Top of SUPPLIED DATA

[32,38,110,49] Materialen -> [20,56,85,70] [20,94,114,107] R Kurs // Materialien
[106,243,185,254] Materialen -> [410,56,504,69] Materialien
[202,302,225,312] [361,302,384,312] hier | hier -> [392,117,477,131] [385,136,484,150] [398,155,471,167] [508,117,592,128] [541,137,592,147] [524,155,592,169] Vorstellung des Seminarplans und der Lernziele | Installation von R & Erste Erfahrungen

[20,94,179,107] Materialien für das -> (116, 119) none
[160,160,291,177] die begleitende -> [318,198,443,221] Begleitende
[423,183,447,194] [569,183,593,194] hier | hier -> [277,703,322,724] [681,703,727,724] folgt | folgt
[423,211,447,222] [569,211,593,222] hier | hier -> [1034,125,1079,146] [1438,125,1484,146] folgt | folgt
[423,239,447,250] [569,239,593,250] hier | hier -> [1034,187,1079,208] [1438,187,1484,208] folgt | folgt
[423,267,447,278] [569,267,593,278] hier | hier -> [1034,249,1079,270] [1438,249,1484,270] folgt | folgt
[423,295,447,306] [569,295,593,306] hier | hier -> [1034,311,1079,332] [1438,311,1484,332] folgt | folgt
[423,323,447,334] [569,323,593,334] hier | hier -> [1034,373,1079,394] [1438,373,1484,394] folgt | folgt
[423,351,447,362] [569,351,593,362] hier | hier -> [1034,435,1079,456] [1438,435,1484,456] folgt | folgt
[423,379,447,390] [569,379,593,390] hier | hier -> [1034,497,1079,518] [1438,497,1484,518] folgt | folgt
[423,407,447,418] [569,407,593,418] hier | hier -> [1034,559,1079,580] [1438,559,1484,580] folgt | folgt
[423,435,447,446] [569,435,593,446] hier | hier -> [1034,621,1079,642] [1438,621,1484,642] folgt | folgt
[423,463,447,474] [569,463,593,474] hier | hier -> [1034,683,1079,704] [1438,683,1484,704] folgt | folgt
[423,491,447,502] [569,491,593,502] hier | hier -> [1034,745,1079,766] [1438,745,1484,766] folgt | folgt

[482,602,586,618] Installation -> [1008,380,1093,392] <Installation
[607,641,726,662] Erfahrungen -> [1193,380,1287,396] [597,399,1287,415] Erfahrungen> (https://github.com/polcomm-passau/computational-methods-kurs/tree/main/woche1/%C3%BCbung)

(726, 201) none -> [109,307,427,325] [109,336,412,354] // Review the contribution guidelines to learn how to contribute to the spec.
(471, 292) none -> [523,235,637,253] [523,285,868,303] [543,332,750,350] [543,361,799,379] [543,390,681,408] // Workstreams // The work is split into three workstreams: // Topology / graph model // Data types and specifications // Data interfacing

Bottom of SUPPLIED DATA

WHAT THE TASK REQUIRES: Your answer should be each line from the entries that includes the string "Erfahrungen".

RESPONSE:
[202,302,225,312] [361,302,384,312] hier | hier -> [392,117,477,131] [385,136,484,150] [398,155,471,167] [508,117,592,128] [541,137,592,147] [524,155,592,169] Vorstellung des Seminarplans und der Lernziele | Installation von R & Erste Erfahrungen
[607,641,726,662] Erfahrungen -> [1193,380,1287,396] [597,399,1287,415] Erfahrungen> (https://github.com/polcomm-passau/computational-methods-kurs/tree/main/woche1/%C3%BCbung)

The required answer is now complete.